Worli-specific delay drivers
Three reasons Worli inventory is structurally exposed to possession-delay risk. First, supertall construction (60-117 floors, with Worli home to 411 listings in 60+ floor towers per Property Butler's tracked data) carries genuinely longer construction timelines, and developers frequently underestimate the slab-cycle for the upper third. Second, redevelopment projects (BDD chawl tier, mill-lands tier) carry additional approvals risk — society NOC, MHADA, CRZ, MCGM building permission — and a single approvals delay propagates through the schedule. Third, ultra-luxury fit-out cycles for top-floor units (Lodha World One, Lodha Trump, Birla Niyaara) often extend 6-12 months beyond the building OC, with developers invoking "fit-out customisation" clauses to defer possession on bespoke units.
Buyer's three options at the delay event
A. Retain + Section 18 interest
Best if the project is sound, the developer is solvent, and you still want the apartment. Interest accrues monthly until possession. Pursue formally only after pre-action negotiation fails.
B. Negotiated settlement
Best if developer is solvent and motivated. Common terms: GST waiver, PLC reversal, corpus reduction, free fit-out upgrade. Faster than MahaRERA and preserves the relationship.
C. Refund + interest
Best if developer is in financial distress, the project quality has materially deteriorated, or you've found alternative ready-to-move inventory. Refund includes prescribed-rate interest from each instalment date.
Frequently asked questions
What if the developer claims force majeure?
Force majeure clauses in Worli developer agreements typically reference governmental orders, natural disasters, civil unrest, and labour strikes. MahaRERA has held that approval delays, subcontractor delays, financial stress, and ordinary regulatory friction are within the developer's commercial risk and do not constitute force majeure. The COVID-19 pandemic was treated as a force majeure event for the period of the lockdown (typically March 2020 - June 2020 in Maharashtra), with consequent extension of statutory possession dates by 6-9 months. Beyond that window, COVID-related delay arguments have been substantially rejected.
Is the prescribed-rate interest taxable?
Interest received under Section 18 is treated as "income from other sources" under the Income Tax Act and is taxable at the buyer's marginal slab rate. The agreement-date principal is not taxable (it is a return of capital). Buyers should plan TDS withholding under Section 194A; some Worli developers withhold TDS at 10% on the interest payment and credit the buyer's Form 26AS automatically.

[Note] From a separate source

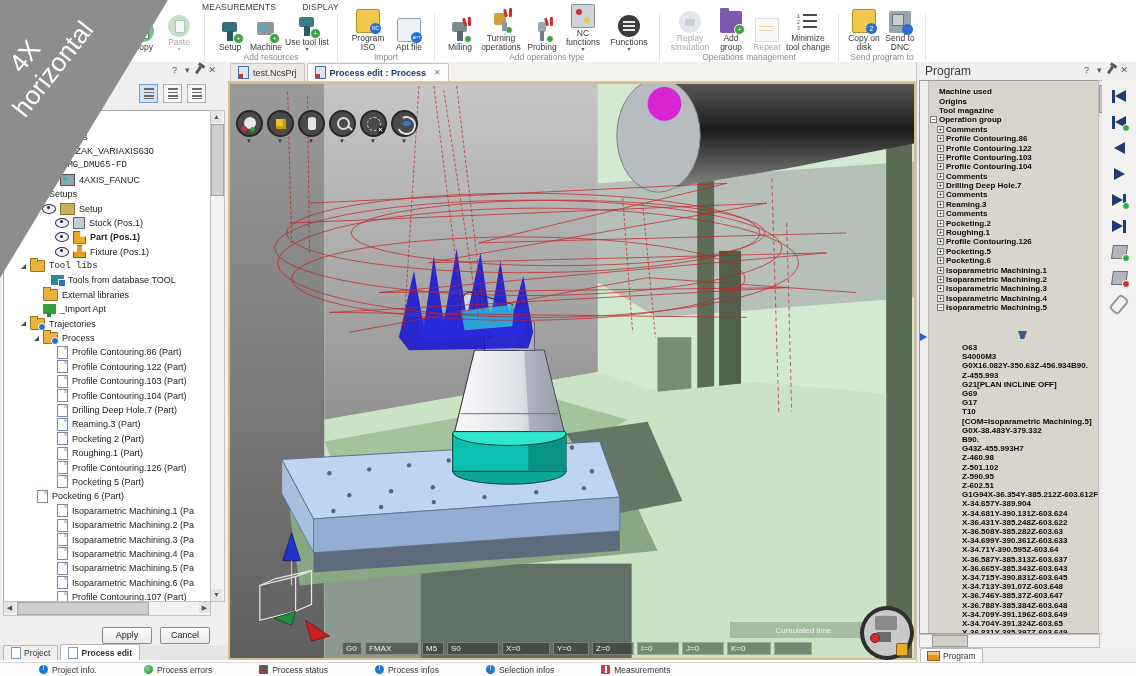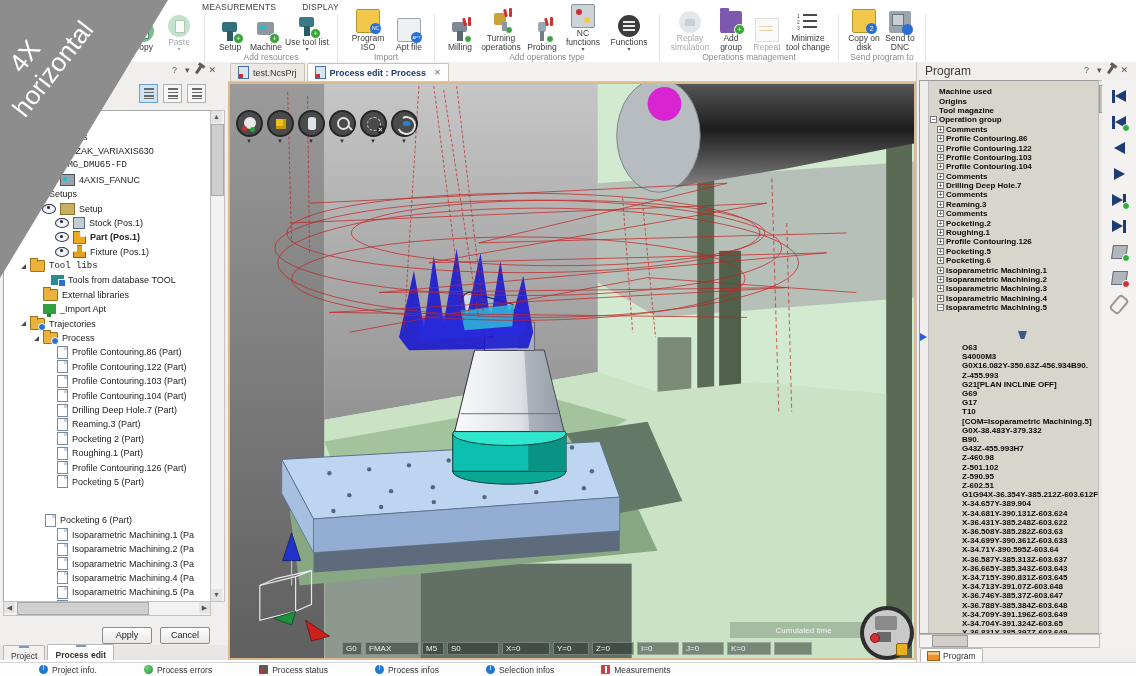"Pocketing 6 (Part)" div.trow { margin-top: 24px -> none; padding-left: 31px -> 23px }
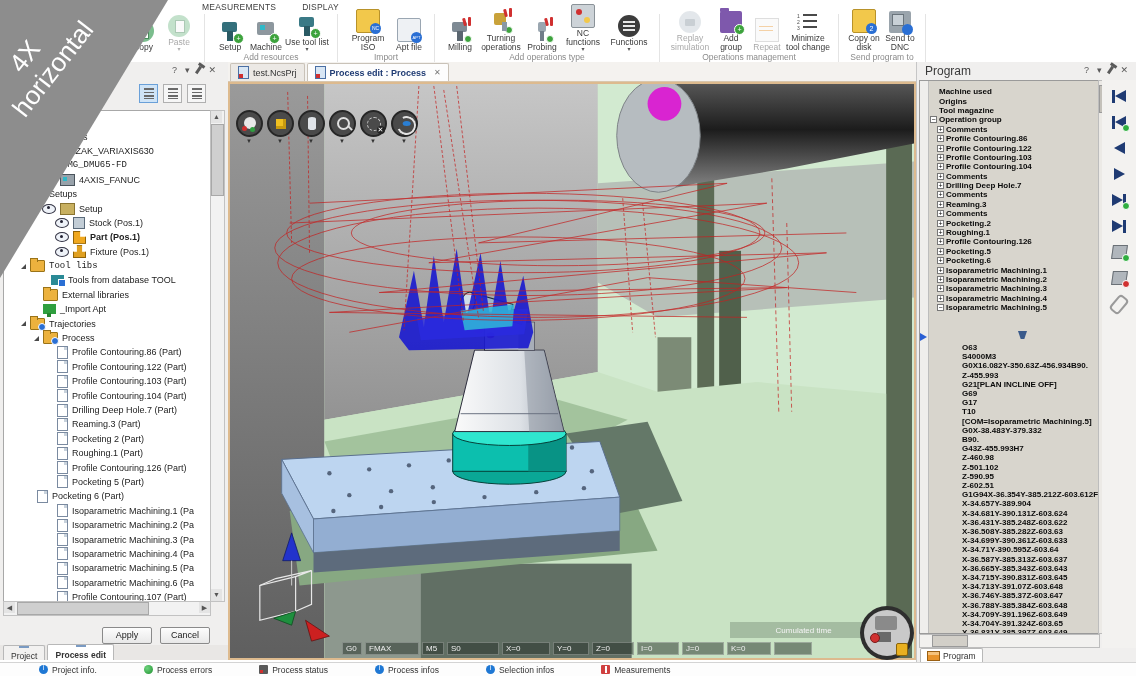"Project" .lp-tab { flex-direction: column -> none }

Can the developer reduce the compensation in the agreement?
Section 18 is a statutory right and cannot be contracted out of by agreement. Some Worli developer agreements contain "compensation cap" clauses — typically capping delay compensation at 1-2% per annum of paid instalments. MahaRERA has consistently held that such clauses are void to the extent they are inconsistent with Section 18, and the prescribed rate (MCLR + 2%) prevails over any contractual ceiling. Buyers should not be deterred by the agreement language.

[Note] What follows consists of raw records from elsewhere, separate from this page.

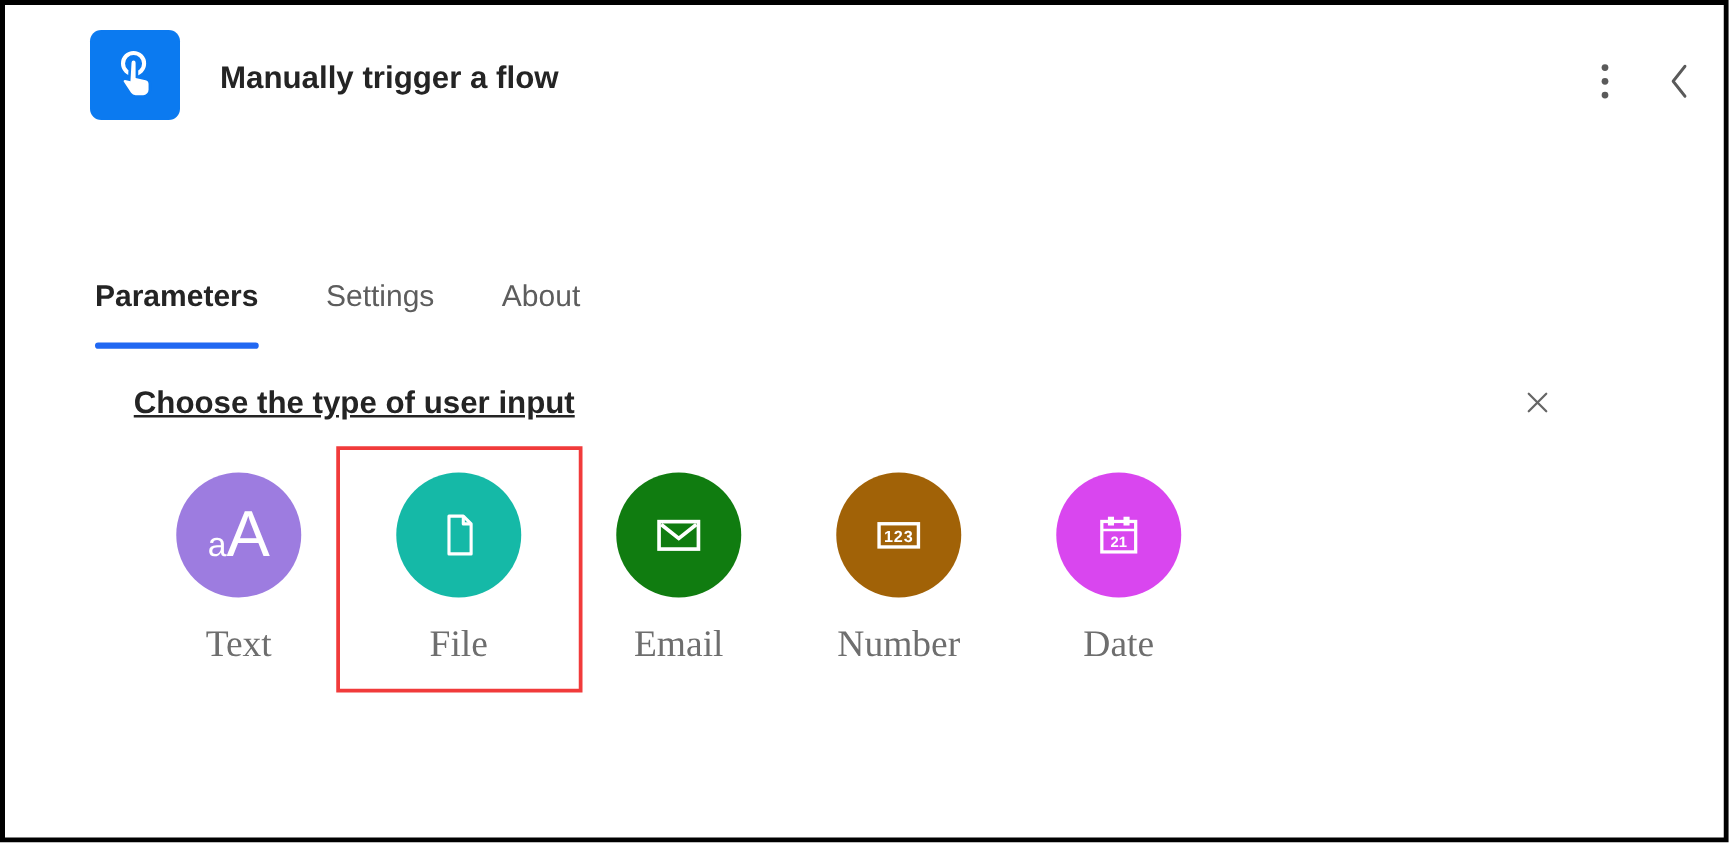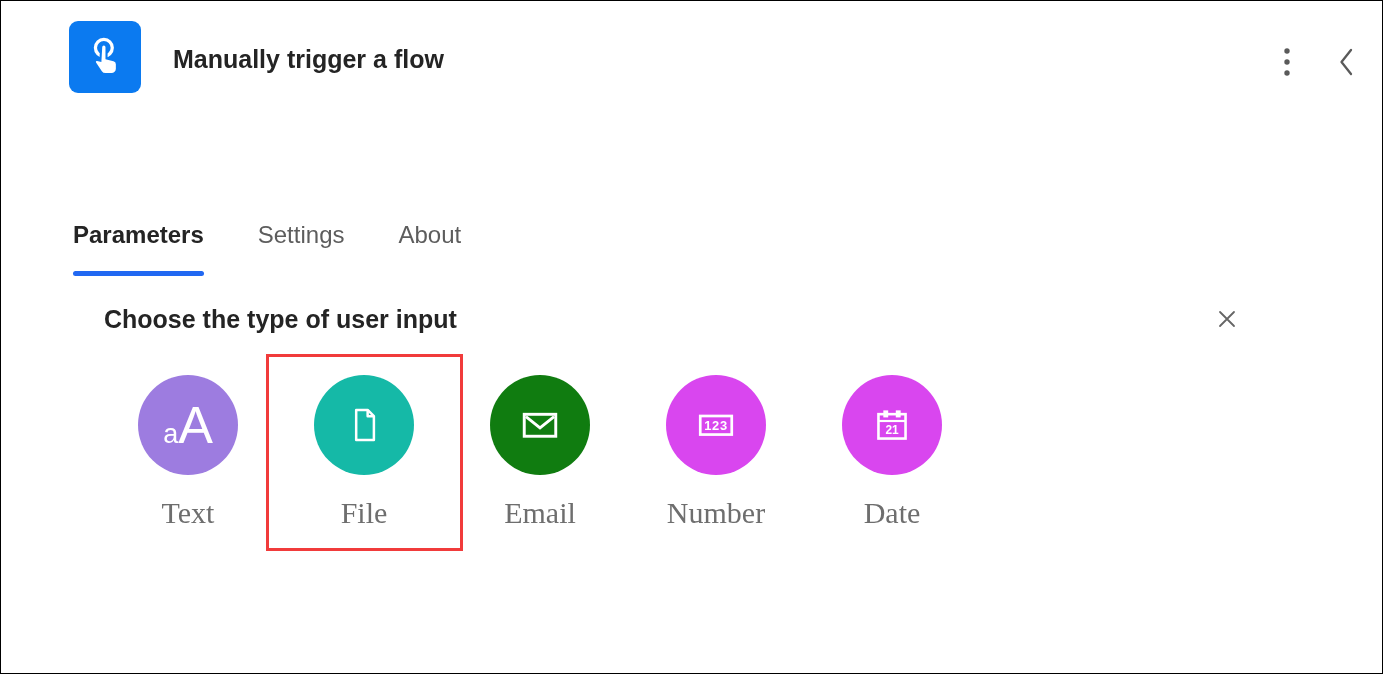"Manually trigger a flow" .card { border: 1px solid #000000 -> 4px solid #000000 }
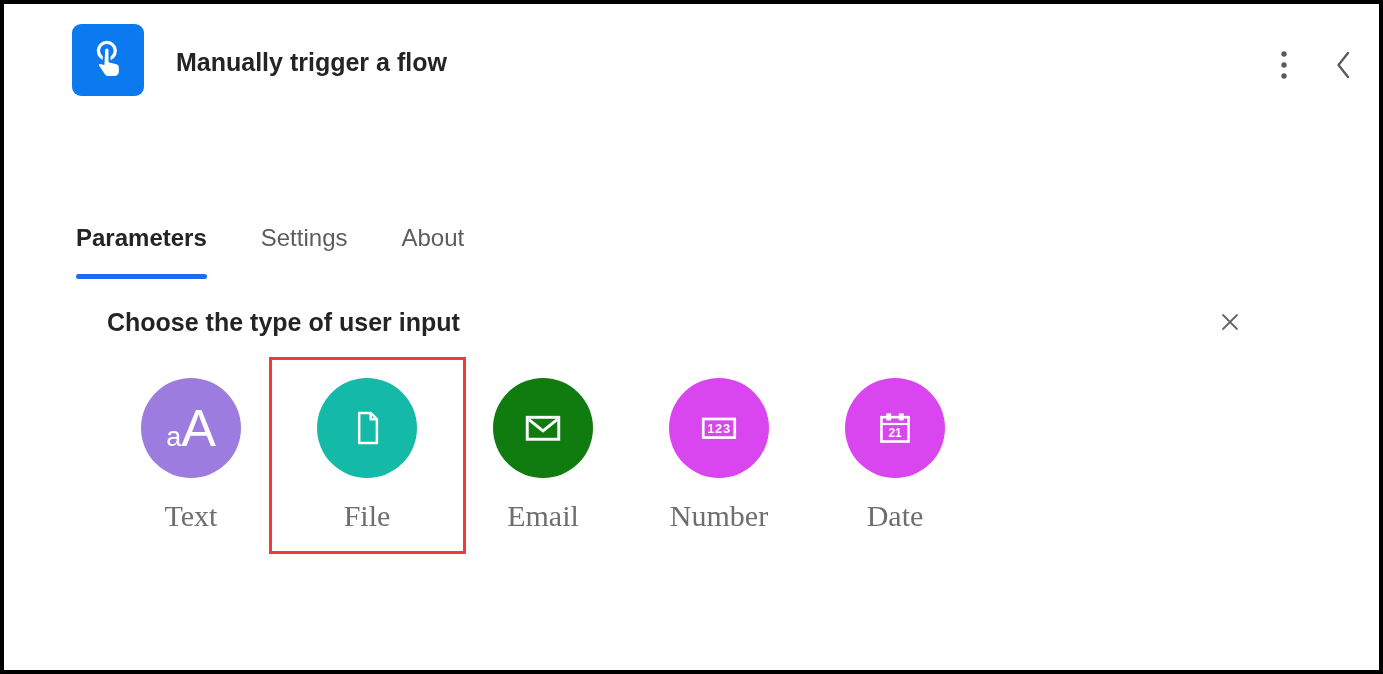"Choose the type of user" .picker-heading { text-decoration: none -> underline }
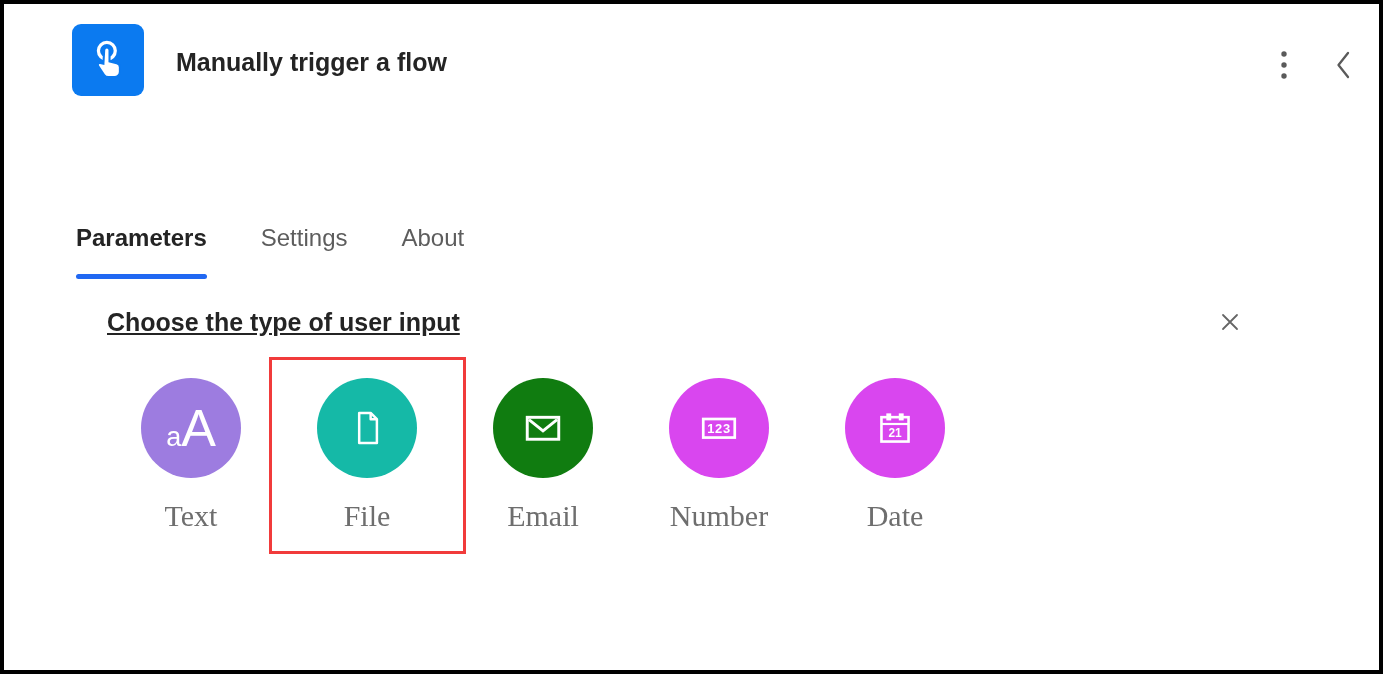"123" span.option-circle { background-color: #d946ef -> #a16207 }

How long does a MahaRERA complaint take to resolve?
First hearing is typically scheduled 90-150 days from filing. Final order in straightforward Section 18 matters runs 4-9 months. Recovery of the awarded amount is the bottleneck — once the order is issued, the developer often appeals to the MahaRERA Appellate Tribunal, which adds 6-12 months. Property Butler's experience: well-prepared complaints with documented instalment schedules often result in pre-hearing developer-side settlement offers in months 3-5, before the formal order is issued.